**Work instruction:**
Whatever runs from the line with "GIN PLYMOUTH 41.2% 0.7LT: 3 -> 2" to the end of the records below must be copied exactly, with nothing else included.

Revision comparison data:
-- -- --
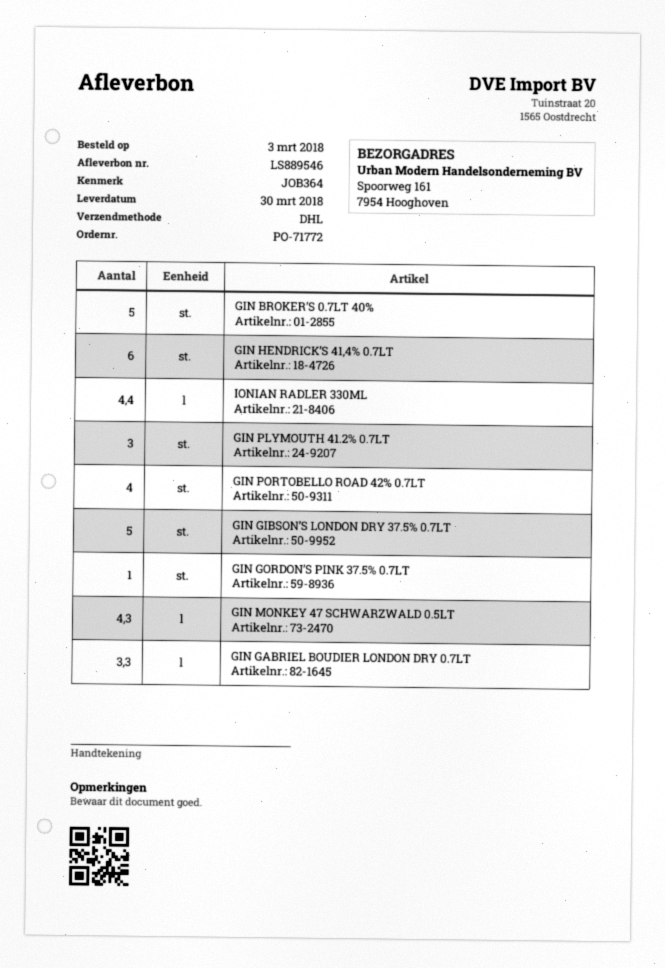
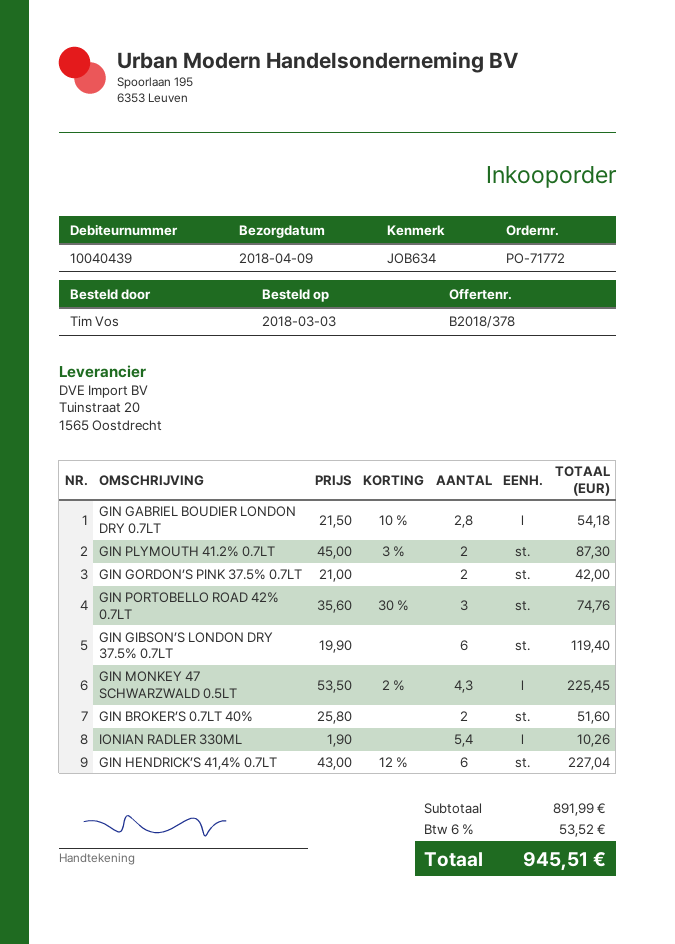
delivery date: 2018-03-30 -> 2018-04-09
reference: JOB364 -> JOB634
GIN BROKER’S 0.7LT 40%: 5 -> 2
IONIAN RADLER 330ML: 4.4 -> 5.4
GIN PLYMOUTH 41.2% 0.7LT: 3 -> 2
GIN PORTOBELLO ROAD 42% 0.7LT: 4 -> 3
GIN GIBSON’S LONDON DRY 37.5% 0.7LT: 5 -> 6
GIN GORDON’S PINK 37.5% 0.7LT: 1 -> 2
GIN GABRIEL BOUDIER LONDON DRY 0.7LT: 3.3 -> 2.8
-- -- --
**Exercise answer:**
GIN PLYMOUTH 41.2% 0.7LT: 3 -> 2
GIN PORTOBELLO ROAD 42% 0.7LT: 4 -> 3
GIN GIBSON’S LONDON DRY 37.5% 0.7LT: 5 -> 6
GIN GORDON’S PINK 37.5% 0.7LT: 1 -> 2
GIN GABRIEL BOUDIER LONDON DRY 0.7LT: 3.3 -> 2.8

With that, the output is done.